Posted by Jen at 10:51 PM 0 comments
Friday, September 5, 2008
#1 Reflection
Starting Quest 2 I am excited about finally being able to spend lots of time in the classroom with children. I am ready to do everything that I can to make this a positive and beneficial experience for myself. Every time I think of new questions that I have for my SBTE I write them down in my journal along with ideas that I would like to use in my future classroom. Even though I am excited I am also very overwhelmed and apprehensive about this semester because it just seems like there is so much to do. The "Professional Attributes" are all characteristics that have been enstilled in me from my parents and I feel comfortable in displaying them.

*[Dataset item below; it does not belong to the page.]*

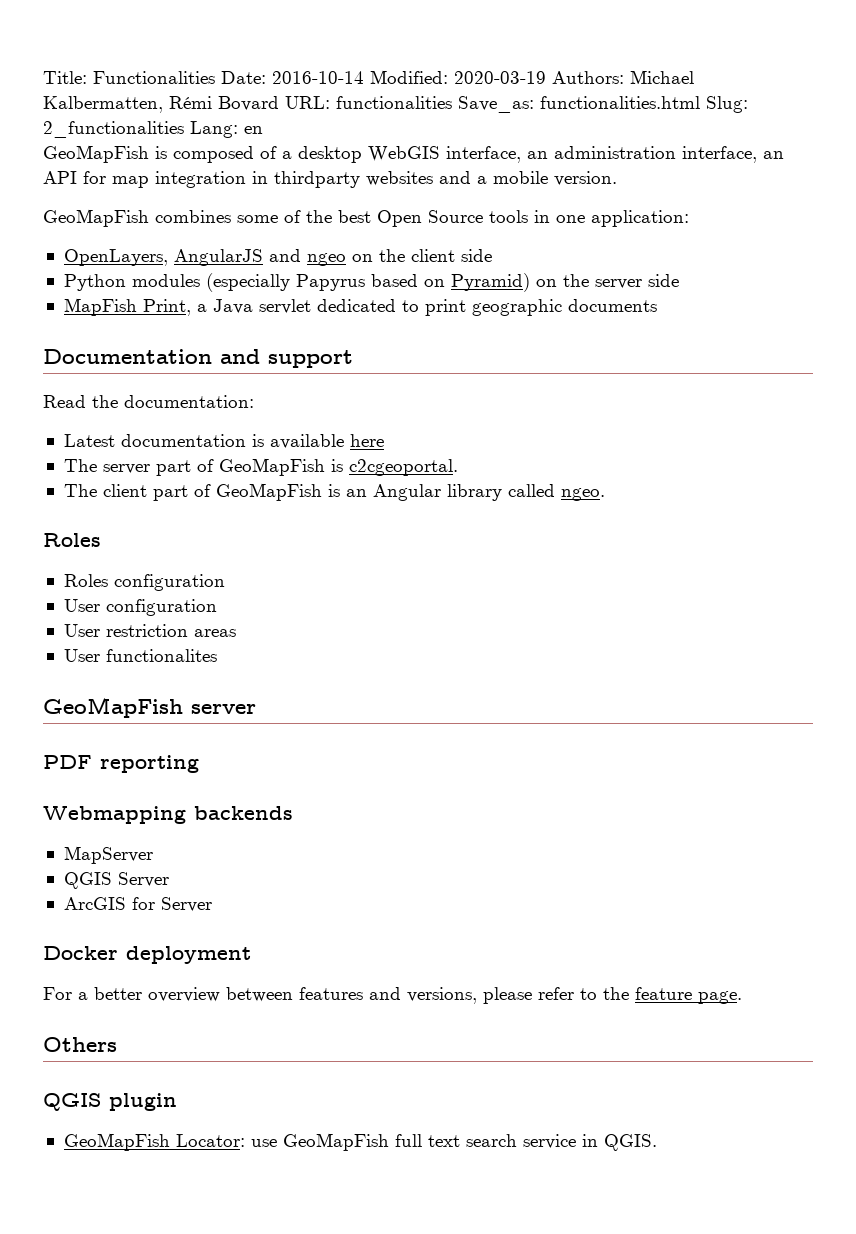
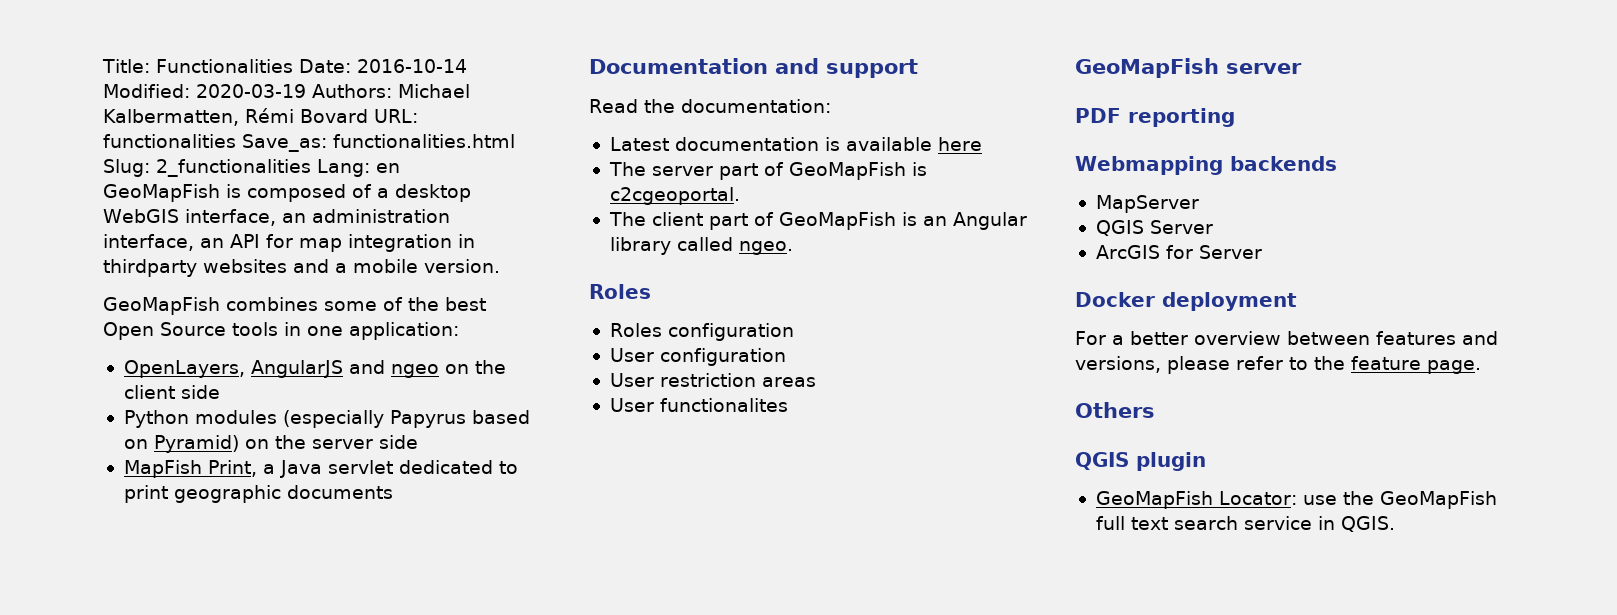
- GeoMapFish Locator: use GeoMapFish full text search service in QGIS.
+ GeoMapFish Locator: use the GeoMapFish full text search service in QGIS.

I am very patient and cooperative and I find these to be my best traits. I don't think I will have trouble with any of the "Professional Atributes" really but there might be one that might give me a little trouble, and that would be oral communication. Yup I know it's ironic seeing as teachers need to have great oral communication and my oral communication isn't so great. I would love to improve my speech abilities. When I talk in front of groups of people I tend to get extremely self conscious and nervous to the point where my mind goes blank and I can't get any words out. It's kind of hard for me to think on my feet and to articulate my thoughts. Since I am going to be presenting lesson plans to a class full of children it will allow me to practice my speech skills and help me to actively think on my feet. I also hope to form my thoughts into words effectively for my students. Other goals that I have set for myself is to pick up on different ways to present information to students in a way that they will understand and to practice writing up all different kinds of lesson plans because I know when I become a teacher I will have to come up with lesson plans all the time. I hope to gain alot from this semester. I know it is up to me to make this experience worth while and that's exactly what I am going to do.